> **What the exercise asks**: Whenever "SunnyLIFE" occurs in a line of the material, list that line.

> **Source data**:
+===+
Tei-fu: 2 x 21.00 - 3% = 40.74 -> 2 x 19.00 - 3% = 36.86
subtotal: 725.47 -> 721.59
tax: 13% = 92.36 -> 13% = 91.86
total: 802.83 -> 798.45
+===+
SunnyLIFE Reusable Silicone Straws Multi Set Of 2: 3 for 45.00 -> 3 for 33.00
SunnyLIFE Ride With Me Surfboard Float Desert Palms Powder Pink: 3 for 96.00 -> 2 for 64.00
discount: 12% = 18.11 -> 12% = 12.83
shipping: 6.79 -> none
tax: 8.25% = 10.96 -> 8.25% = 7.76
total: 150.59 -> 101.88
+===+
> **Answer**:
SunnyLIFE Reusable Silicone Straws Multi Set Of 2: 3 for 45.00 -> 3 for 33.00
SunnyLIFE Ride With Me Surfboard Float Desert Palms Powder Pink: 3 for 96.00 -> 2 for 64.00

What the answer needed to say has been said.